During one tour, renowned
musician Baba Allaudin Khan joined the troupe, took Shankar under his
wing and eventually became his teacher through 7-1/2 years of isolated,
rigorous study of the sitar.
"Khan told me you have to leave everything else and do one thing properly," Shankar told The Associated Press.
In
the 1950s, Shankar began gaining fame throughout India. He held the
influential position of music director for All India Radio in New Delhi
and wrote the scores for several popular films. He began writing
compositions for orchestras, blending clarinets and other foreign
instruments into traditional Indian music.
And he became a de facto tutor for Westerners fascinated by India's musical traditions.
He
gave lessons to Coltrane, who named his son Ravi in Shankar's honor,
and became close friends with Menuhin, recording the acclaimed "West
Meets East" album with him. He also collaborated with flutist Jean
Pierre Rampal, composer Philip Glass and conductors Andre Previn and
Zubin Mehta.
"Any player on any instrument with any ears
would be deeply moved by Ravi Shankar. If you love music, it would be
impossible not to be," singer David Crosby, whose band The Byrds was
inspired by Shankar's music, said in the book "The Dawn of Indian Music
in the West: Bhairavi."
Shankar's personal life, however, was more complex.
His
1941 marriage to Baba Allaudin Khan's daughter, Annapurna Devi, ended
in divorce. Though he had a decades-long relationship with dancer Kamala
Shastri that ended in 1981, he had relationships with several other
women in the 1970s.
In 1979, he fathered Norah Jones with
New York concert promoter Sue Jones, and in 1981, Sukanya Rajan, who
played the tanpura at his concerts, gave birth to his daughter Anoushka.
He grew estranged from Sue Jones in the 80s and didn't see Norah for a decade, though they later re-established contact.
He
married Rajan in 1989 and trained young Anoushka as his heir on the
sitar.
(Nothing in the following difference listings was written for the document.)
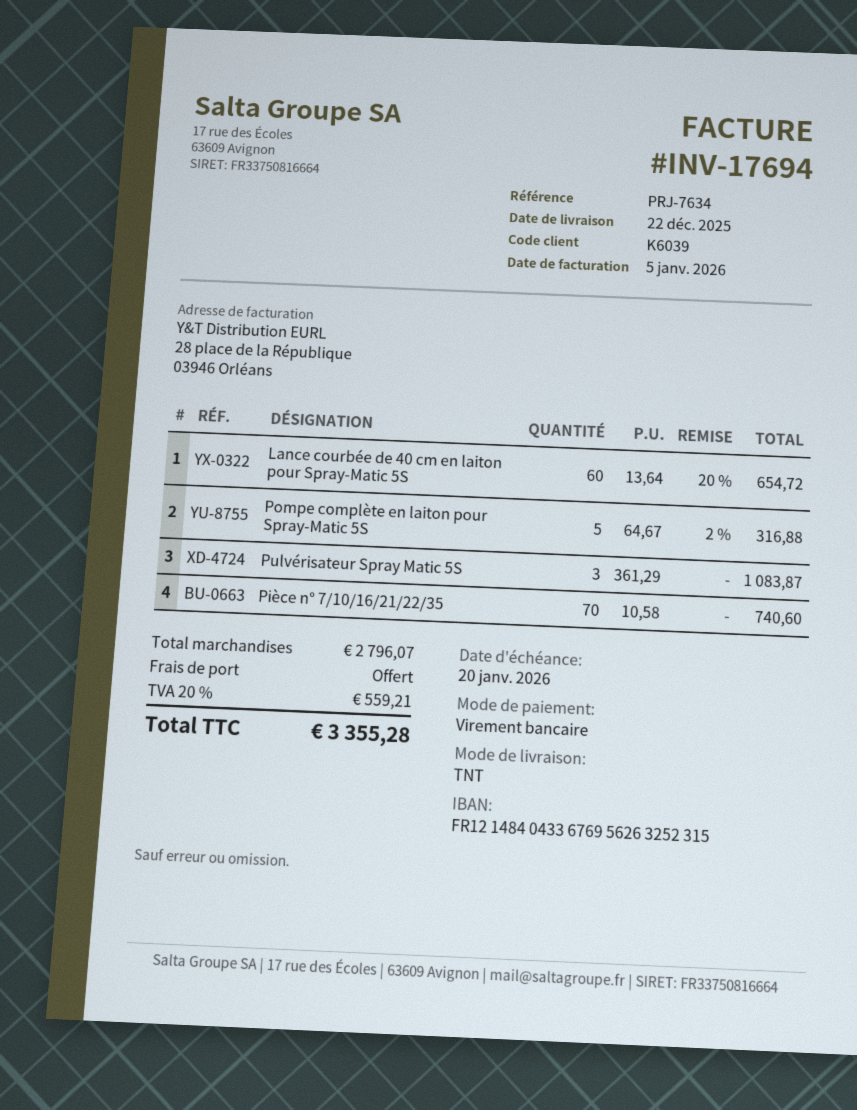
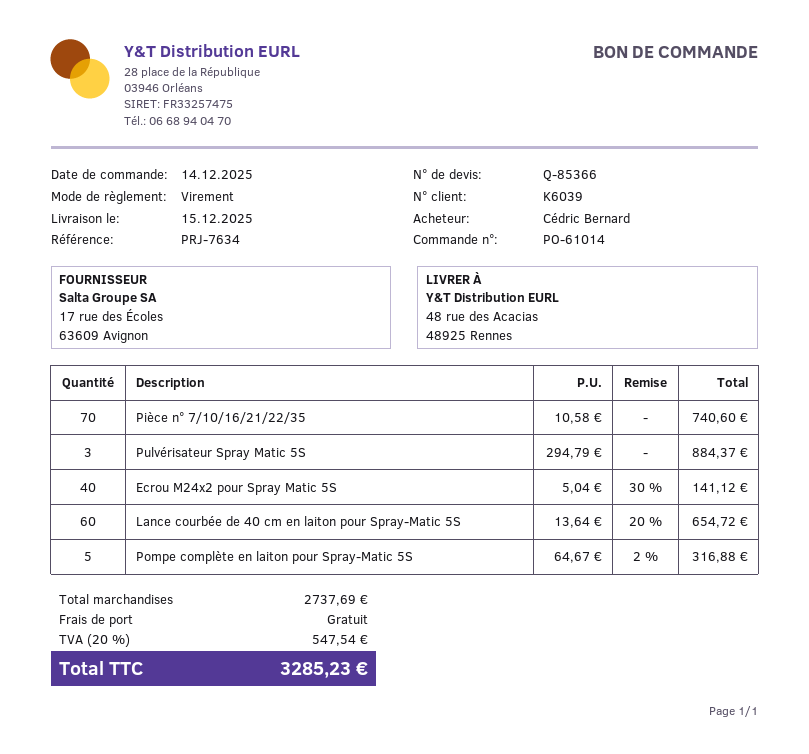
delivery date: 2025-12-22 -> 2025-12-15
Pulvérisateur Spray Matic 5S: 3 x 361.29 = 1083.87 -> 3 x 294.79 = 884.37
Ecrou M24x2 pour Spray Matic 5S: none -> 40 x 5.04 - 30% = 141.12
subtotal: 2796.07 -> 2737.69
tax: 20% = 559.21 -> 20% = 547.54
total: 3355.28 -> 3285.23

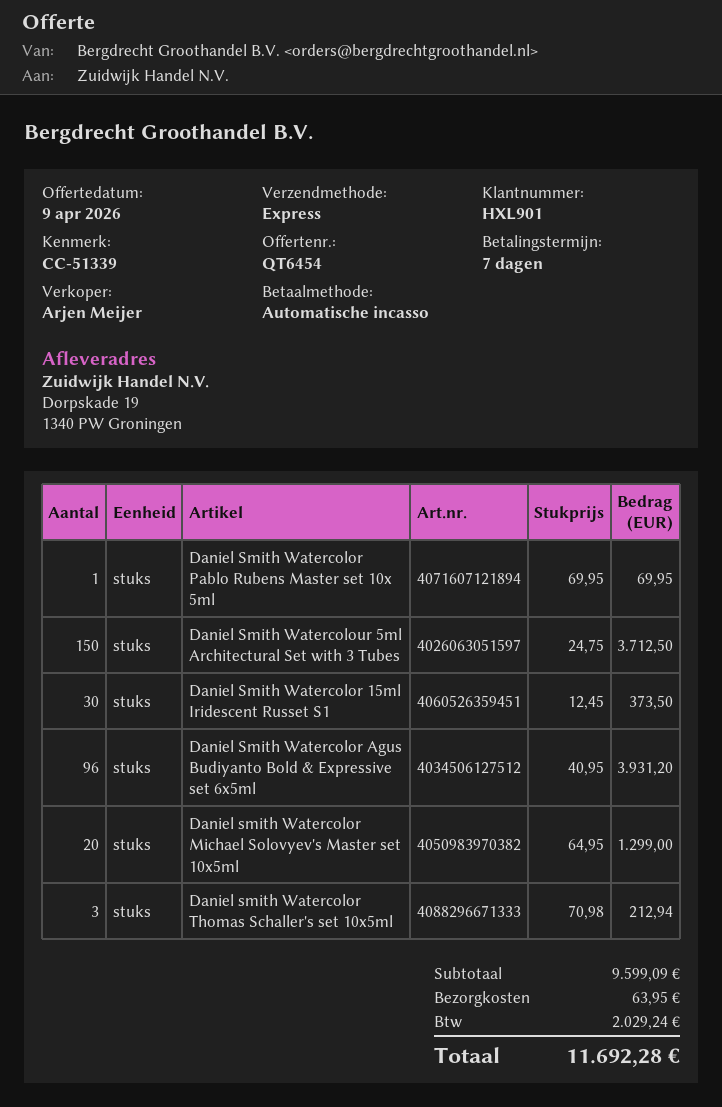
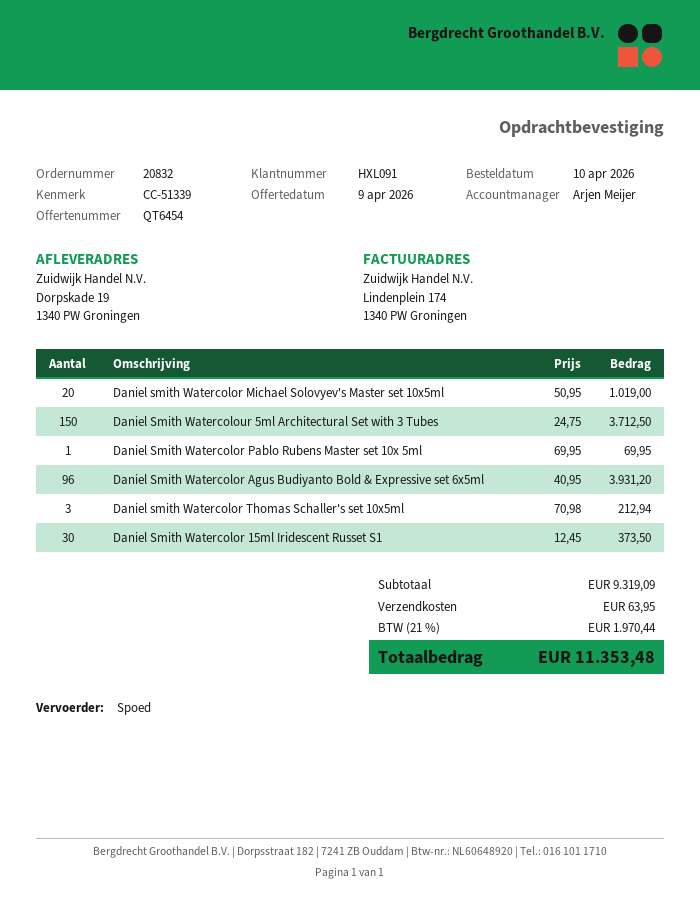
customer number: HXL901 -> HXL091
Daniel smith Watercolor Michael Solovyev's Master set 10x5ml: 20 x 64.95 = 1299.00 -> 20 x 50.95 = 1019.00
subtotal: 9599.09 -> 9319.09
tax: 2029.24 -> 1970.44
total: 11692.28 -> 11353.48

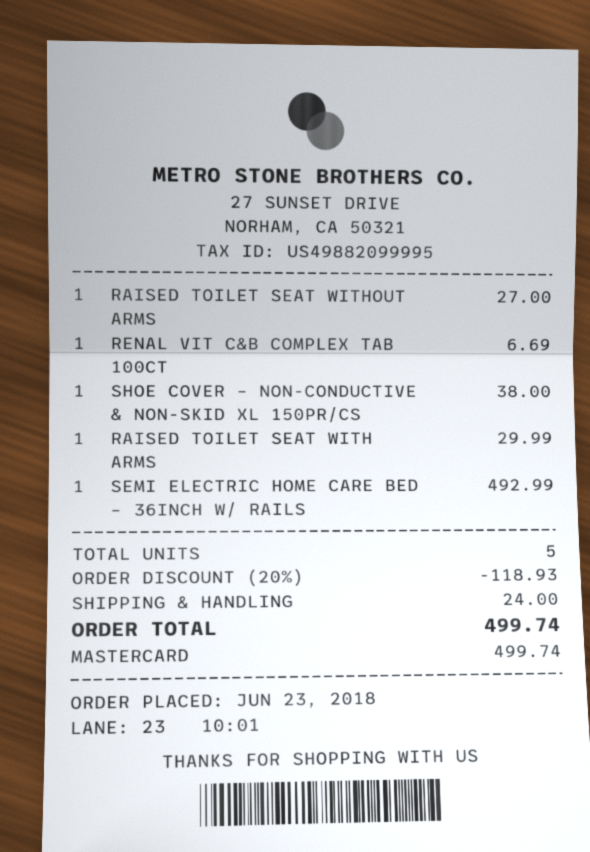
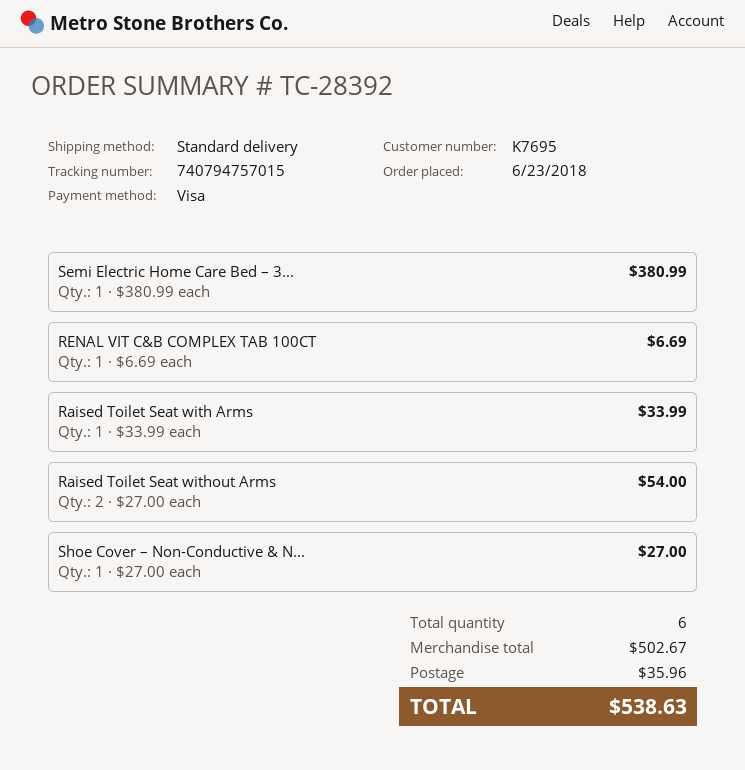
payment method: Mastercard -> Visa
RAISED TOILET SEAT WITHOUT ARMS: 1 for 27.00 -> 2 for 54.00
SHOE COVER – NON-CONDUCTIVE & NON-SKID XL 150PR/CS: 1 for 38.00 -> 1 for 27.00
RAISED TOILET SEAT WITH ARMS: 1 for 29.99 -> 1 for 33.99
SEMI ELECTRIC HOME CARE BED – 36INCH W/ RAILS: 1 for 492.99 -> 1 for 380.99
total quantity: 5 -> 6
discount: 20% = 118.93 -> none
shipping: 24.00 -> 35.96
total: 499.74 -> 538.63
In recent years, father and daughter toured the world together.
When Jones shot to stardom and won five Grammy awards in 2003, Anoushka Shankar was nominated for a Grammy of her own.
Shankar,
himself, has won three Grammy awards and was nominated for an Oscar for
his musical score for the movie "Gandhi." His album "The Living Room
Sessions, Part 1" earned him his latest Grammy nomination, for best
world music album.
Despite his fame, numerous albums and decades of world tours, Shankar's music remained a riddle to many Western ears.
Shankar
was amused after he and colleague Ustad Ali Akbar Khan were greeted
with admiring applause when they opened the Concert for Bangladesh by
twanging their sitar and sarod for a minute and a half.
"If
you like our tuning so much, I hope you will enjoy the playing more,"
he told the confused crowd, and then launched into his set.